* [PATCH V2] archiver: Configurable tarball compression
@ 2021-09-21 6:15 Ian Ray
2021-09-21 12:18 ` [OE-core] " Richard Purdie
0 siblings, 1 reply; 6+ messages in thread
From: Ian Ray @ 2021-09-21 6:15 UTC (permalink / raw)
To: openembedded-core; +Cc: ian.ray
In order to be more efficient, we use xz as compression method
to create GPL sources archives.
Signed-off-by: Fabien Lahoudere <fabien.lahoudere@collabora.com>
[V1 was https://patchwork.openembedded.org/patch/155985/]
[Rebased]
Signed-off-by: Ian Ray <ian.ray@ge.com>
---
meta/classes/archiver.bbclass | 8 +++++---
1 file changed, 5 insertions(+), 3 deletions(-)

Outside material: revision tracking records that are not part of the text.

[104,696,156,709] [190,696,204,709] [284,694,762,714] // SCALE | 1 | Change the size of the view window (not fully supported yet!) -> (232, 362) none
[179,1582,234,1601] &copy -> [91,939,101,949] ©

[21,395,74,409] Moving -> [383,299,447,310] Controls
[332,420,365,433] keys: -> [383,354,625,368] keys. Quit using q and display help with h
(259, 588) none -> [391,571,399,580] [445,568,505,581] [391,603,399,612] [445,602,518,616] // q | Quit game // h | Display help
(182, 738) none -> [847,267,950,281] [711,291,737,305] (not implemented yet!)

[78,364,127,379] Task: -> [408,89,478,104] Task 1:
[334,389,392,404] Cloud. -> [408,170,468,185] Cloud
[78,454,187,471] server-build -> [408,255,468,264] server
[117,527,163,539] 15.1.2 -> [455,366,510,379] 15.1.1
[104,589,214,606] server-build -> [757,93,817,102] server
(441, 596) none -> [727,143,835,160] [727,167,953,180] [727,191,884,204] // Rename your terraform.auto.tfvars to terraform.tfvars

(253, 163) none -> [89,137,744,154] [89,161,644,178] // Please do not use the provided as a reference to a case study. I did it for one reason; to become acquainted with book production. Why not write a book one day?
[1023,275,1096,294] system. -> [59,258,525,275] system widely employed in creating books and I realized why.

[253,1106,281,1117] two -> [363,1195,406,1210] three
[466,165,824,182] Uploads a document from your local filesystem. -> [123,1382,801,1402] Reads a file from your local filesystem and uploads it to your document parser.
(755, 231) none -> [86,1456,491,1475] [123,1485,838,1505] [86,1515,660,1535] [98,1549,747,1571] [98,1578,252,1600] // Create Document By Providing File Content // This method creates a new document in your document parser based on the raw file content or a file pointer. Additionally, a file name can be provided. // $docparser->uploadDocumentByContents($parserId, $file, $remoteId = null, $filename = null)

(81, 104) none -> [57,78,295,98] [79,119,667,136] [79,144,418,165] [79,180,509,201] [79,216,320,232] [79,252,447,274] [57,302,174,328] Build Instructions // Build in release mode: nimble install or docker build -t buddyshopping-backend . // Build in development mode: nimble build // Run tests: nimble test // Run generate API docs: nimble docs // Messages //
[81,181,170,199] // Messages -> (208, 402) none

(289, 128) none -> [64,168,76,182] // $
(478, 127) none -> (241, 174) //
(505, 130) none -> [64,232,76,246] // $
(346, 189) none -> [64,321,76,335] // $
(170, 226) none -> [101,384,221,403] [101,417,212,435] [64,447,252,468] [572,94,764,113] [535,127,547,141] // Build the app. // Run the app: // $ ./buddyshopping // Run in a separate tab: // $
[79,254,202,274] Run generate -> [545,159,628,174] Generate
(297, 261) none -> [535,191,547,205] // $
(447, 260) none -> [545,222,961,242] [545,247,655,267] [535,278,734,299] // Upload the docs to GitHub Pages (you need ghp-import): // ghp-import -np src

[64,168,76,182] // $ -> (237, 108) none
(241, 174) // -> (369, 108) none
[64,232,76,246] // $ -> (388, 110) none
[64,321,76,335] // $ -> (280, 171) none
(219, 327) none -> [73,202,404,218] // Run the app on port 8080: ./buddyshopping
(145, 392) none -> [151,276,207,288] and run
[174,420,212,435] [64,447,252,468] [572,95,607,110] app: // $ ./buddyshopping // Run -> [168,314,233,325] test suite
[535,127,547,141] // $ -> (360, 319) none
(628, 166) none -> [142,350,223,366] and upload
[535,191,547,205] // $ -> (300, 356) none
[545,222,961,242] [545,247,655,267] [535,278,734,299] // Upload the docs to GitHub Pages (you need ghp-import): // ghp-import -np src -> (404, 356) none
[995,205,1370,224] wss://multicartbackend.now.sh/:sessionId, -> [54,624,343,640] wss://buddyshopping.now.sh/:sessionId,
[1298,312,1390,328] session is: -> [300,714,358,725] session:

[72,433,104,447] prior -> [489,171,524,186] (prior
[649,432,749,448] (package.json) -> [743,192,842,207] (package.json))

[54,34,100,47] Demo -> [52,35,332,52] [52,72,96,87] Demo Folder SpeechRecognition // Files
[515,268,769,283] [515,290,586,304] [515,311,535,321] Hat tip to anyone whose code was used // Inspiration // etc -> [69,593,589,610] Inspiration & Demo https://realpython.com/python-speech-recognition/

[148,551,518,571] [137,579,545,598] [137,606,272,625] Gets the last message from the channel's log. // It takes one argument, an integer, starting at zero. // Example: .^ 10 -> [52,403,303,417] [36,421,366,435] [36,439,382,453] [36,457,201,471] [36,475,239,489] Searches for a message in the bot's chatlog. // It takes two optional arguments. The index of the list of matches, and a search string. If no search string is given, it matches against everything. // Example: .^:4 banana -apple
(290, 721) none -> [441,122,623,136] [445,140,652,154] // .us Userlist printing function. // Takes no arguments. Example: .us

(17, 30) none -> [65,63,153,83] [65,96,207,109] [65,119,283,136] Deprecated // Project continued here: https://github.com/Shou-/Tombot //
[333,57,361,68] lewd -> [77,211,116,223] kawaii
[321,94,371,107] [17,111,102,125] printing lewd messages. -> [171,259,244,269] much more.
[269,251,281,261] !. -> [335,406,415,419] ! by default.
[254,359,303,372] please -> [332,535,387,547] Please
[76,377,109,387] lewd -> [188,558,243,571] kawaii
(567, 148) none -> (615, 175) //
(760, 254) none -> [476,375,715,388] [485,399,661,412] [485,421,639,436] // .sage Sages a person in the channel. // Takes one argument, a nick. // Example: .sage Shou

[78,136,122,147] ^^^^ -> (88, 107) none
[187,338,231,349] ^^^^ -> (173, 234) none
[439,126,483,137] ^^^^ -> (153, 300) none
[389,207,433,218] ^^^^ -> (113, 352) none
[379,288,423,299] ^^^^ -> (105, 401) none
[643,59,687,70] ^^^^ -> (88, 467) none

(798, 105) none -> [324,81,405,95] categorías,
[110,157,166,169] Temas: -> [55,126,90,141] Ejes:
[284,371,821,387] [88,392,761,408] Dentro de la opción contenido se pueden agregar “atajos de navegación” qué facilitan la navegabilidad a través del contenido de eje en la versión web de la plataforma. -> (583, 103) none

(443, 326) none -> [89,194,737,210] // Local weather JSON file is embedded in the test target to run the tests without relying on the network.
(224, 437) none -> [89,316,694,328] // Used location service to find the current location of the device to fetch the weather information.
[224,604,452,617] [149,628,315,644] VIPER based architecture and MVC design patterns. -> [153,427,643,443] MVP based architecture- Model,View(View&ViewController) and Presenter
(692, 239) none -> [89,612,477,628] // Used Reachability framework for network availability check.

diff --git a/meta/classes/archiver.bbclass b/meta/classes/archiver.bbclass
index dd31dc0..411d459 100644
--- a/meta/classes/archiver.bbclass
+++ b/meta/classes/archiver.bbclass
@@ -51,6 +51,7 @@ ARCHIVER_MODE[diff-exclude] ?= ".pc autom4te.cache patches"
ARCHIVER_MODE[dumpdata] ?= "0"
ARCHIVER_MODE[recipe] ?= "0"
ARCHIVER_MODE[mirror] ?= "split"
+ARCHIVER_MODE[compression] ?= "gz"
DEPLOY_DIR_SRC ?= "${DEPLOY_DIR}/sources"
ARCHIVER_TOPDIR ?= "${WORKDIR}/archiver-sources"
@@ -409,15 +410,16 @@ def create_tarball(d, srcdir, suffix, ar_outdir):
# that we archive the actual directory and not just the link.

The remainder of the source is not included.